By Akash Sriram and Rashika Singh
(Reuters) – Alphabet shares jumped more than 8% on Wednesday after a U.S. judge ruled against breaking up the Google parent, clearing a major regulatory overhang and putting the tech major on track to add more than $213 billion to its market value.
The ruling on Tuesday by Judge Amit Mehta allows Google to retain control of its Chrome browser and Android mobile operating system, while barring certain exclusive contracts with device makers and browser developers.
Google was also allowed to keep making payments to partners such as Apple to feature its search engine. Shares of the iPhone maker were up 3%.
“This outcome removes a significant legal overhang and signals that the court is willing to pursue pragmatic remedies rather than scorched-earth tactics,” said Matt Britzman, senior equity analyst at Hargreaves Lansdown.

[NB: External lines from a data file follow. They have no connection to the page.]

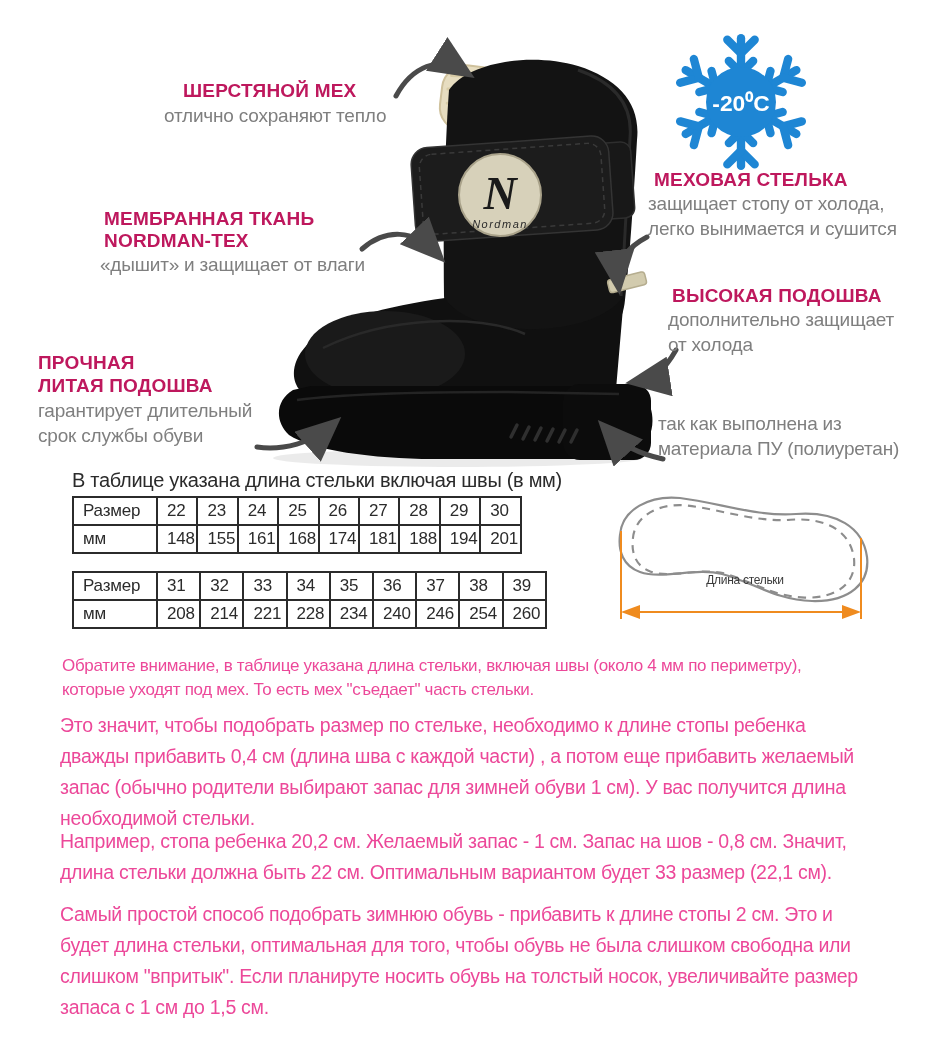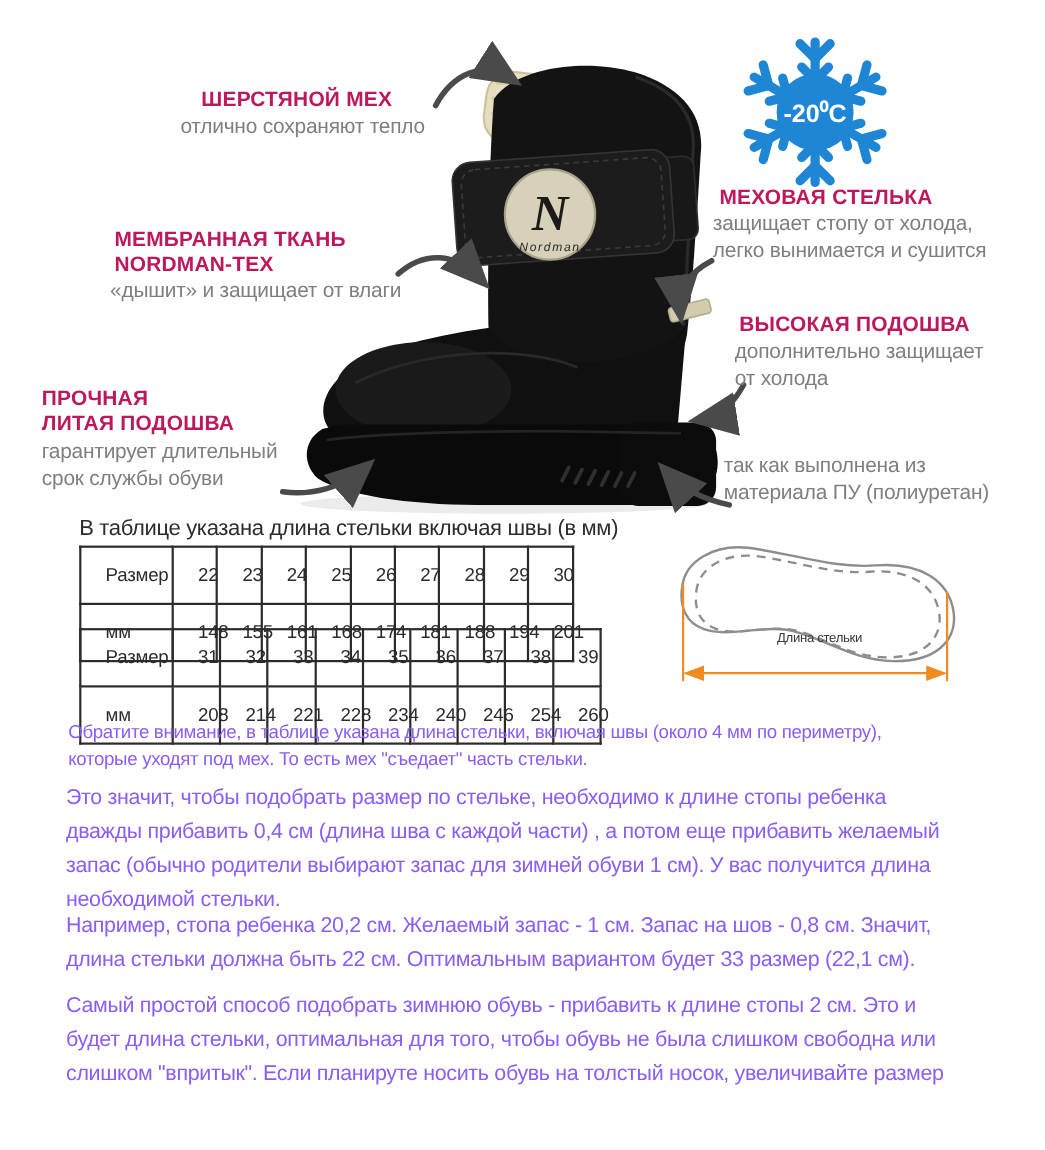--- a/index.html
+++ b/index.html
@@ -13,8 +13,8 @@
   .tbl-title { font-size:20px; color:#2b2b2b; letter-spacing:-0.3px; white-space:nowrap; }
   table.size { border-collapse:collapse; table-layout:fixed; }
   table.size td {
-    border:2px solid #2b2b2b; height:52px; font-size:17px; color:#2b2b2b;
-    padding-left:22px; vertical-align:middle; letter-spacing:-0.2px;
+    border:2px solid #2b2b2b; height:28px; font-size:17px; color:#2b2b2b;
+    padding-left:9px; vertical-align:middle; letter-spacing:-0.2px;
   }
   .para div { white-space:nowrap; }
   .para { color:#8b5cf6; letter-spacing:-0.3px; }

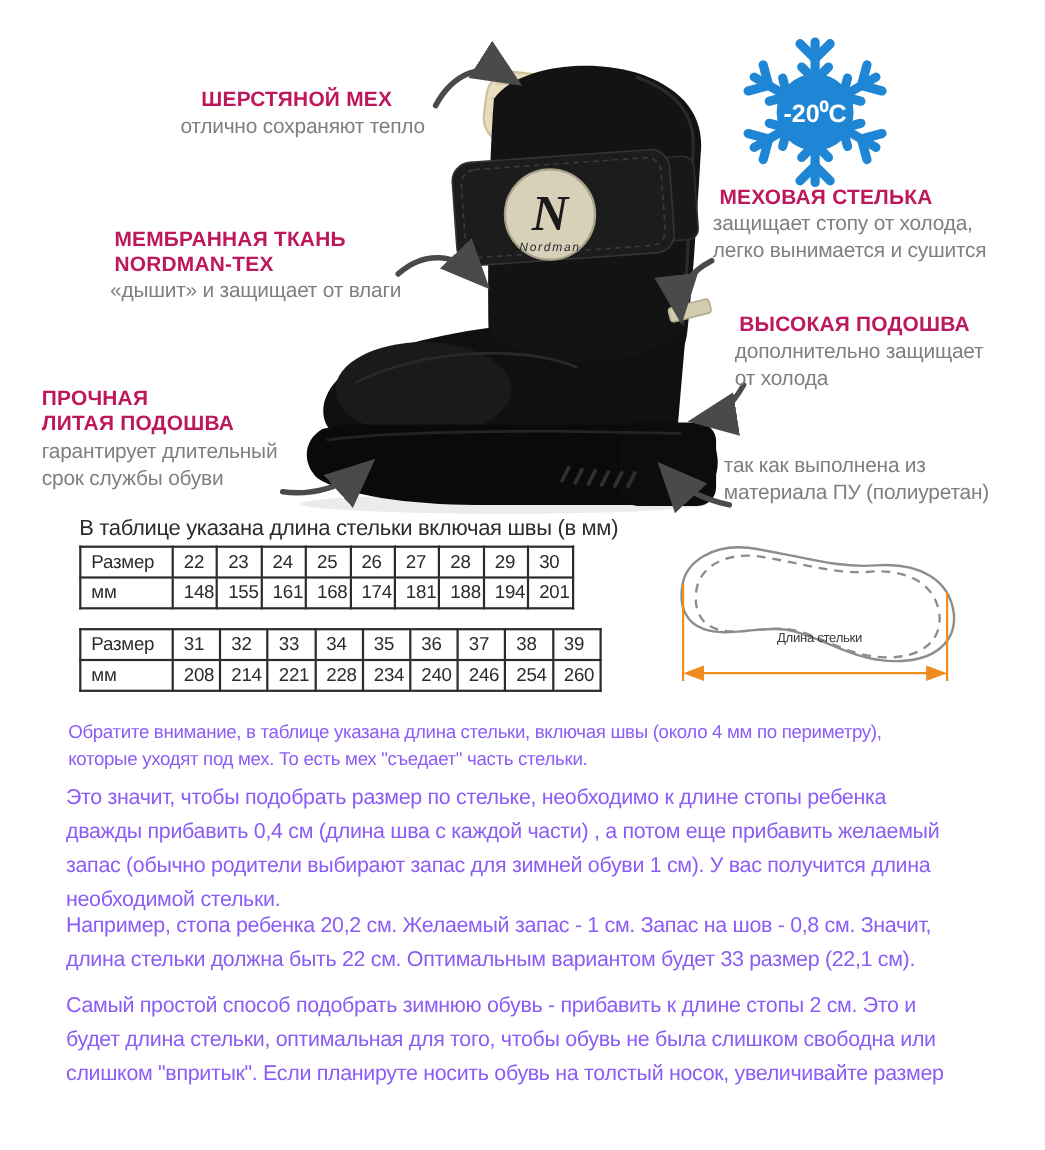--- a/index.html
+++ b/index.html
@@ -17,7 +17,7 @@
     padding-left:9px; vertical-align:middle; letter-spacing:-0.2px;
   }
   .para div { white-space:nowrap; }
-  .para { color:#8b5cf6; letter-spacing:-0.3px; }
+  .para { color:#ec4899; letter-spacing:-0.3px; }
   .para.note { font-size:17px; line-height:24px; }
   .para.body { font-size:19.5px; line-height:31px; }
 

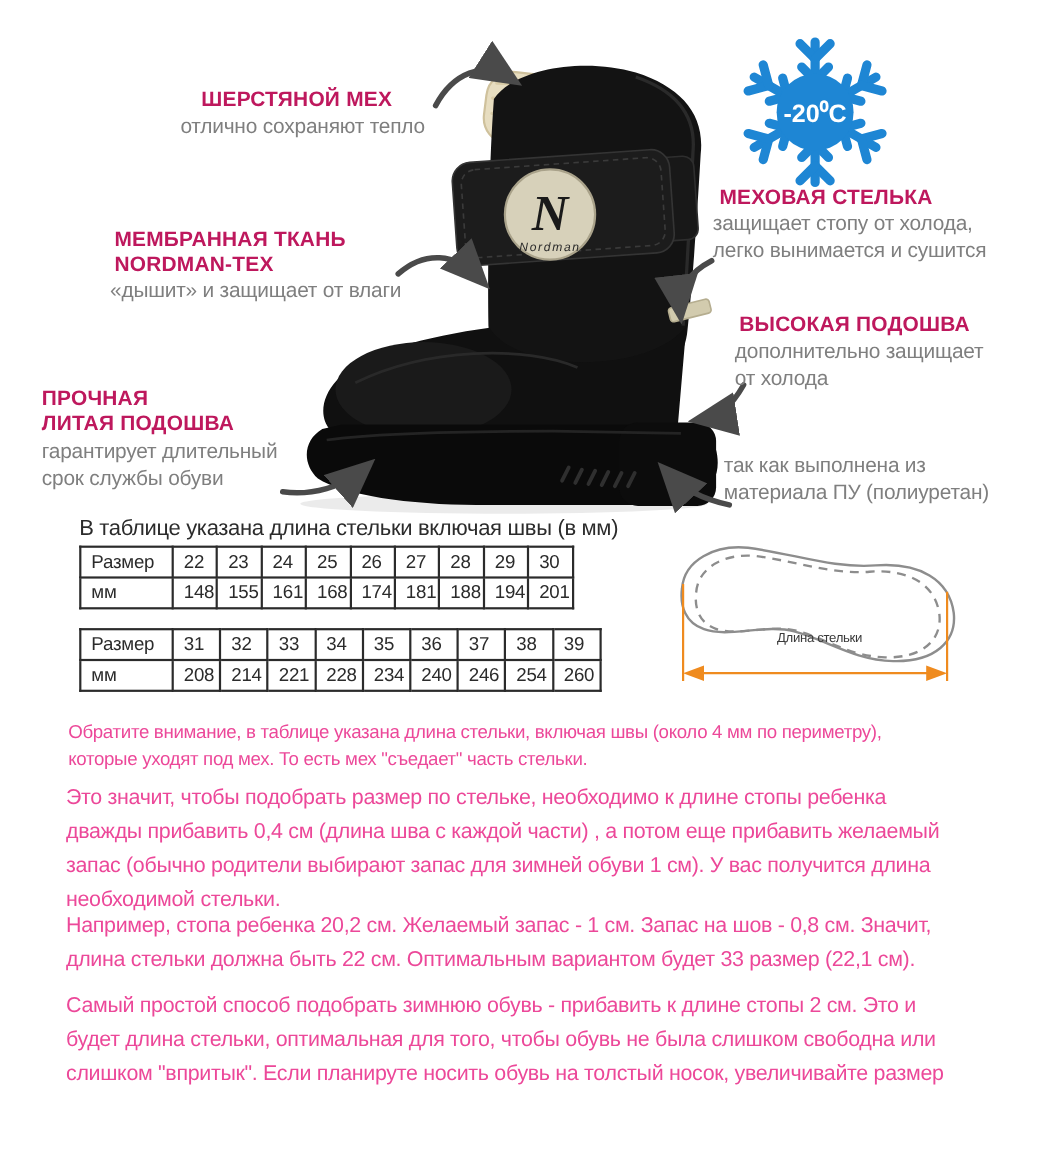--- a/index.html
+++ b/index.html
@@ -269,6 +269,7 @@
     <div>Самый простой способ подобрать зимнюю обувь - прибавить к длине стопы 2 см. Это и</div>
     <div>будет длина стельки, оптимальная для того, чтобы обувь не была слишком свободна или</div>
     <div>слишком "впритык". Если планируте носить обувь на толстый носок, увеличивайте размер</div>
+    <div>запаса с 1 см до 1,5 см.</div>
   </div>
 
 </div>

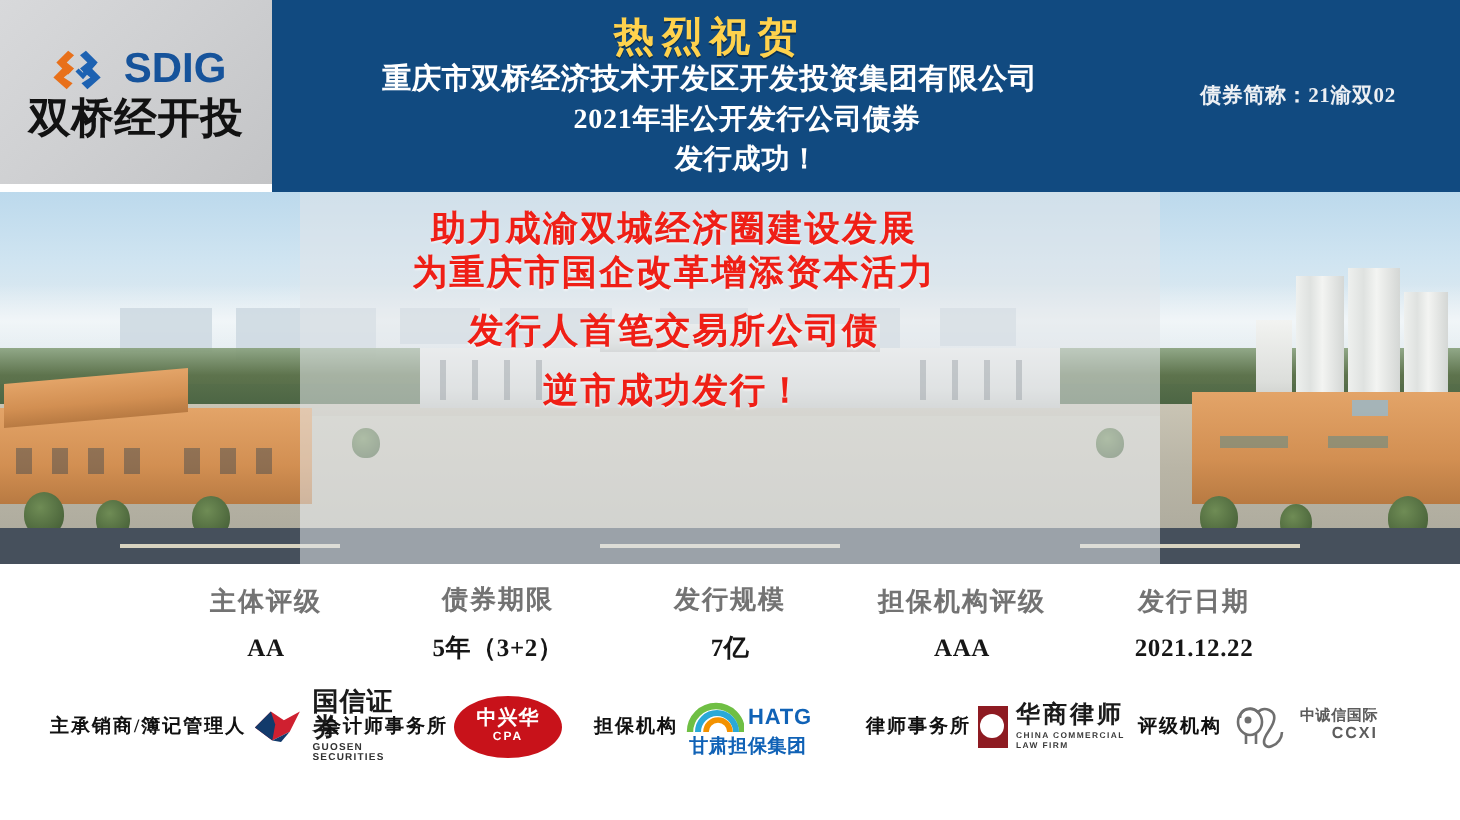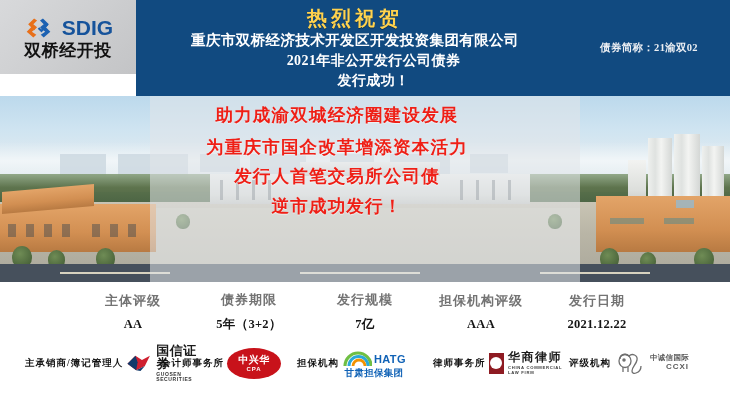--- a/index.html
+++ b/index.html
@@ -8,7 +8,7 @@
 
   
   .header{position:relative;display:flex;width:730px;height:96px;}
-  .logo-box{width:136px;height:74px;background:linear-gradient(135deg,#d8d9db 0%,#cfd0d2 45%,#c3c4c6 100%);
+  .logo-box{width:136px;height:92px;background:linear-gradient(135deg,#d8d9db 0%,#cfd0d2 45%,#c3c4c6 100%);
             display:flex;flex-direction:column;align-items:center;justify-content:center;gap:2px;position:relative;}
   .logo-row{display:flex;align-items:center;gap:5px;}
   .logo-mark{width:34px;height:24px;}

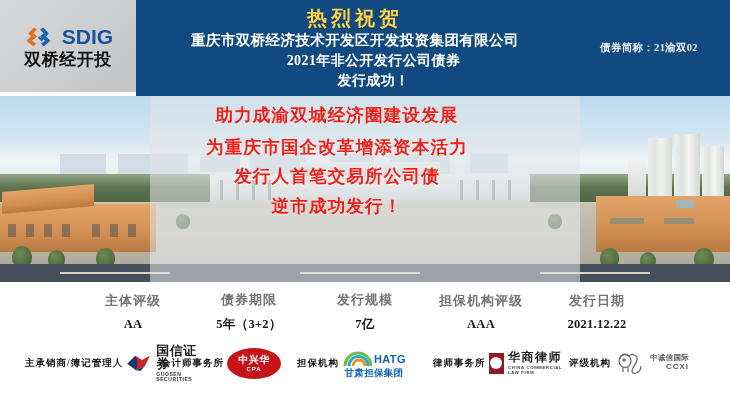--- a/index.html
+++ b/index.html
@@ -13,7 +13,7 @@
   .logo-row{display:flex;align-items:center;gap:5px;}
   .logo-mark{width:34px;height:24px;}
   .logo-sdig{font-family:"Liberation Sans",sans-serif;font-weight:bold;font-size:21px;letter-spacing:0px;color:#16539b;line-height:1;}
-  .logo-cn{font-family:"Liberation Sans",sans-serif;font-weight:bold;font-size:17px;letter-spacing:0.5px;color:#121212;line-height:1;}
+  .logo-cn{font-family:"Liberation Sans",sans-serif;font-weight:bold;font-size:21px;letter-spacing:0.5px;color:#121212;line-height:1;}
 
   .header-main{flex:1;background:#114a80;position:relative;display:flex;}
   .header-center{flex:1;display:flex;flex-direction:column;align-items:center;justify-content:center;padding-top:2px;}

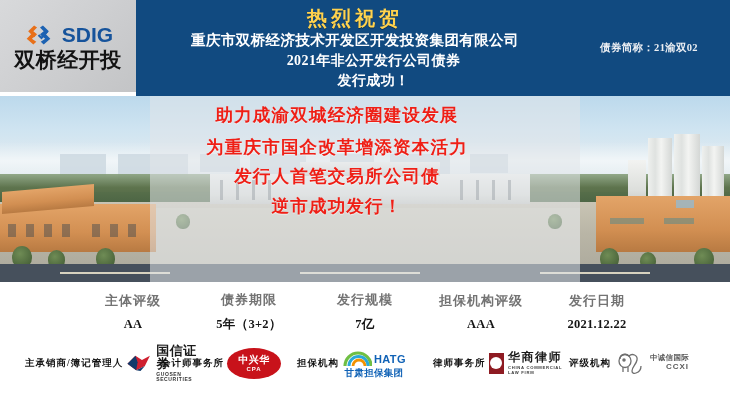--- a/index.html
+++ b/index.html
@@ -50,7 +50,7 @@
   .r-line{color:#ef1f16;font-weight:bold;font-size:17.5px;line-height:1.0;letter-spacing:1.2px;white-space:nowrap;
           text-shadow:0 1px 1px rgba(255,255,255,.55);font-family:"DejaVu Serif",serif;}
   .r1{margin-top:11px;}
-  .r2{margin-top:14px;}
+  .r2{margin-top:4px;}
   .r3{margin-top:12px;}
   .r4{margin-top:12px;}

Alphabet shares are up nearly 11.7% this year, slightly outperforming the S&P 500 index, but trailing Big Tech peers Meta and Microsoft.
The ruling preserves Alphabet’s ability to deepen its partnership with Apple and potentially integrate its Gemini AI into future iPhones, analysts said.
“The payments from Google were a huge revenue generator for the tech giant and the fact these can continue will be a relief in what has been a turbulent year,” said Ben Barringer, head of technology research at Quilter Cheviot, an investor in Apple and Alphabet.
Apple was in early talks to use Gemini AI to underpin a revamped Siri voice assistant on its devices, Bloomberg News reported last month.
The U.S. government sued Google in 2020, alleging it illegally maintained a monopoly in search through exclusionary deals with device makers and browser developers.
Alphabet’s shares trade at 20.3 times earnings expectations, a discount to other so-called Magnificent Seven stocks and the broader S&P 500 index.
CHALLENGE TO SEARCH DOMINANCE
The Justice Department said the remedies will pry open the market for search services and protect GenAI competition.
Judge Mehta ruled last year that Google violated antitrust laws but declined to order a breakup on Tuesday, citing the rise of AI tools like ChatGPT as emerging competition.
Google must share certain search index and interaction data with competitors, the ruling said, a move that can help AI rivals build and improve competing chatbots and search tools.
Even so, Google’s scale and data lead remain formidable, analysts said.
“The order requires data sharing that is limited in scope, in a way we conclude may only marginally boost competition by generative AI services,” said Nick Rodelli, legal analyst at CFRA Research’s Washington Analysis.